The following are some of the most popular source types for citing. If you have a question about a particular type of source not listed or a special case, please consult the APA Publication Manual, or contact the library or Writing Center.

In-text Citations

In-text citations follow a basic format of (Last Name, Year, Page #). If your source is an online document or webpage without page numbers, you can count the paragraphs until you get to the paragraph with your quote or paraphrase. Your instructor may not require a page number or paragraph number for in-text citations, so be sure to check with them. 

Articles in Scholarly Journals

Reference List: Last Name, A. A., Last Name, B. B., & Last Name, C. C. (Year). Title of article. Title of Periodical, volume                                                         number(issue number), pages. (if available)

              Sledge, S. (2015). An examination of corporate social responsibility practices and firm preferences in U.S. corporations. 

                         Academy of Strategic Management Journal, 14(2), 171-184. 

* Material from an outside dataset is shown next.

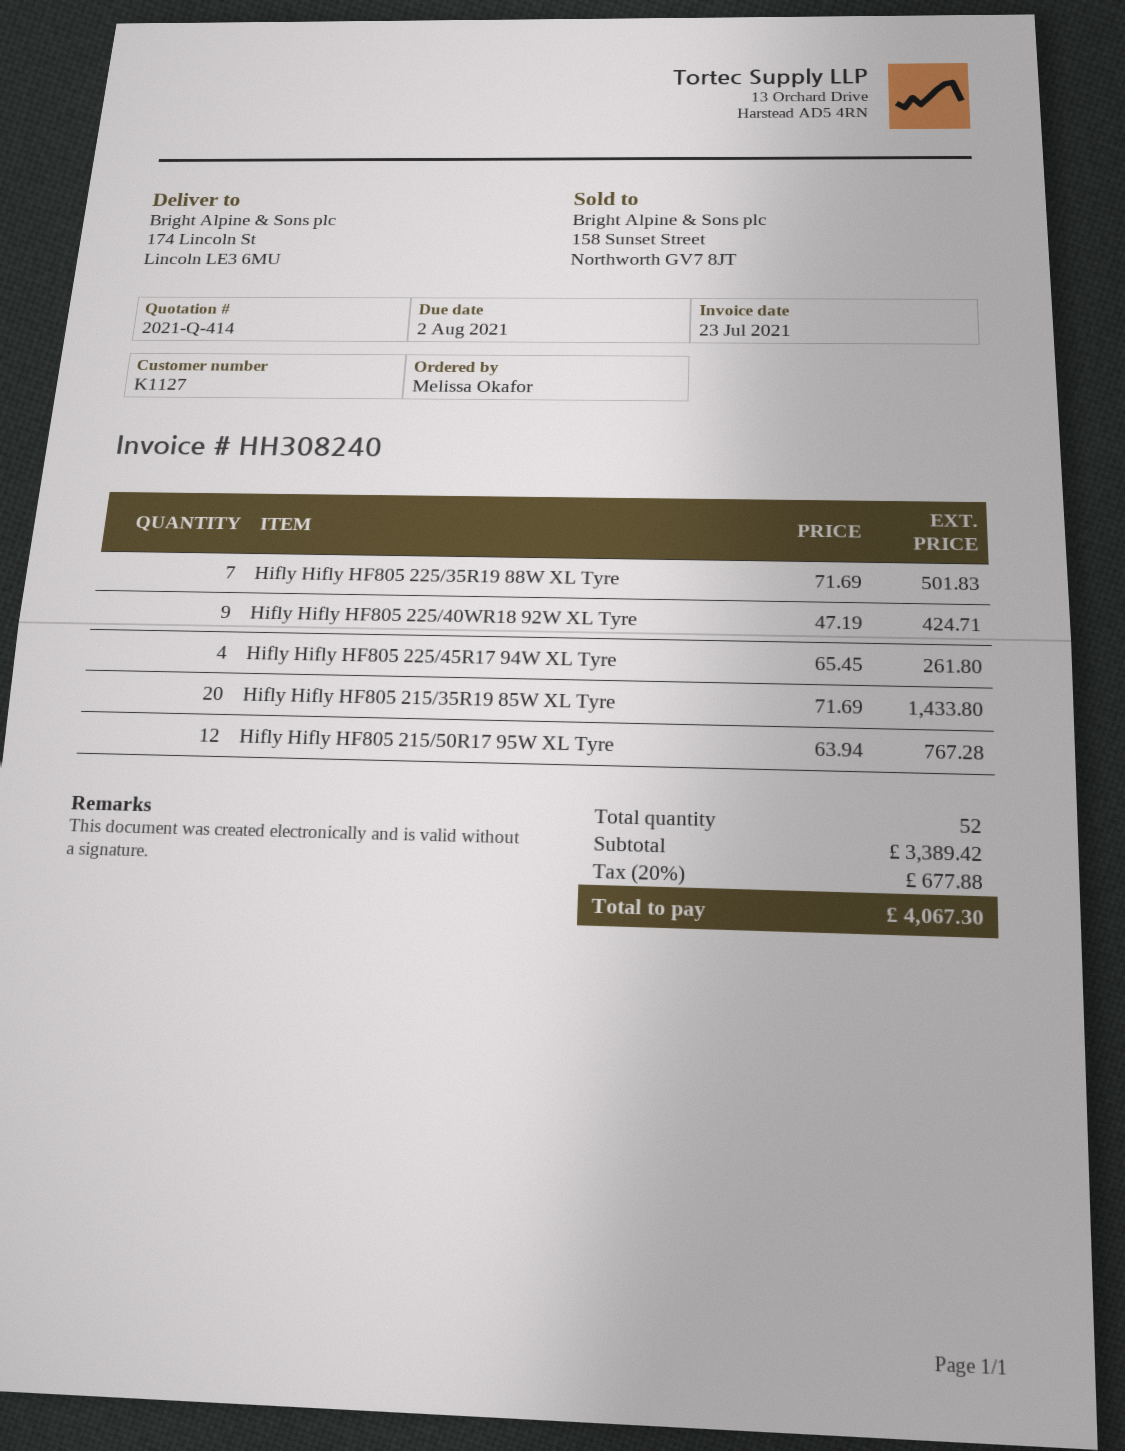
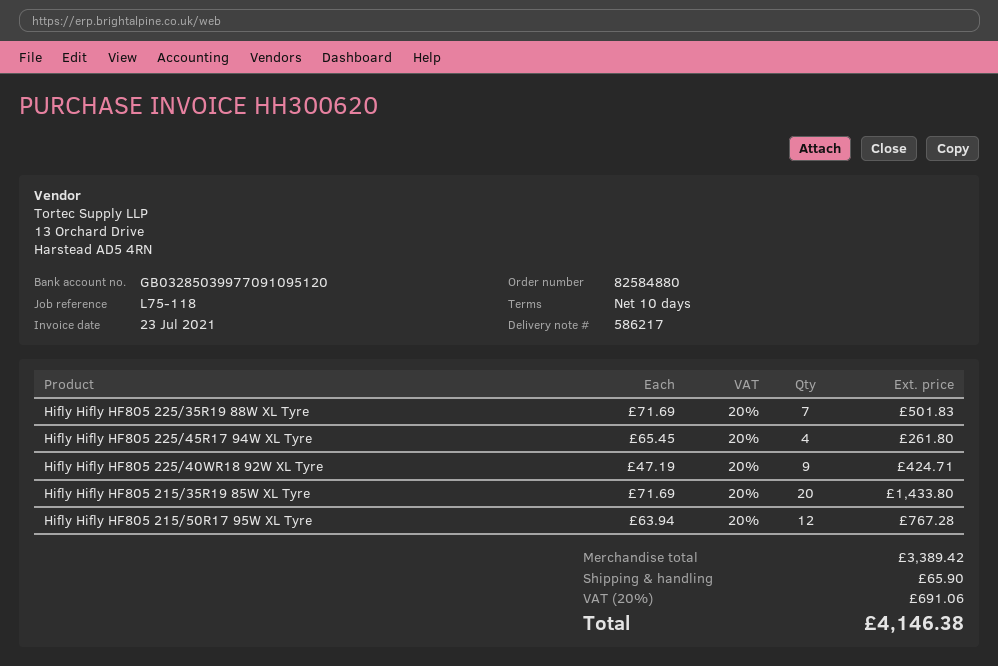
invoice number: HH308240 -> HH300620
shipping: none -> 65.90
tax: 20% = 677.88 -> 20% = 691.06
total: 4067.30 -> 4146.38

Newspaper Articles (Note that in newspaper article citations, the page numbers are preceded by p. or pp. for multiple pages if you used the physical newspaper. If you found the article online, do not include the pages at the end of the reference. Instead, use a "Retrieved from" statement with the URL of the article.)

Reference List: Last Name, A. (Year, Month Day). Title of article Title of Newspaper. pp. #- #. 

Levy, J. A. (2017, October 8). Good corporate citizenship won't end racism. The Washington Post, pp. 3A-4A.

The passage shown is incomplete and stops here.